• Brief:
Your answer must repeat all of the entries word for word, without any images.

• Supplied records:
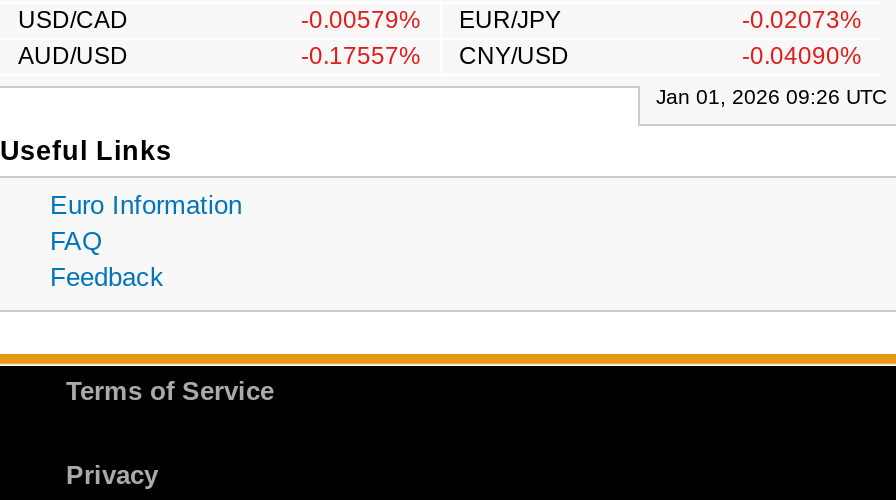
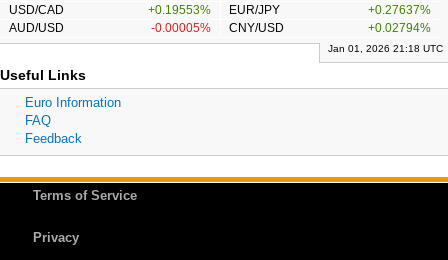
- -0.00579% EUR/JPY
+ +0.19553% EUR/JPY

- -0.02073%
+ +0.27637%

- -0.17557% CNY/USD
+ -0.00005% CNY/USD

- -0.04090%
+ +0.02794%

- Jan 01, 2026 09:26 UTC
+ Jan 01, 2026 21:18 UTC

• Answer for this exercise:
- -0.00579% EUR/JPY
+ +0.19553% EUR/JPY

- -0.02073%
+ +0.27637%

- -0.17557% CNY/USD
+ -0.00005% CNY/USD

- -0.04090%
+ +0.02794%

- Jan 01, 2026 09:26 UTC
+ Jan 01, 2026 21:18 UTC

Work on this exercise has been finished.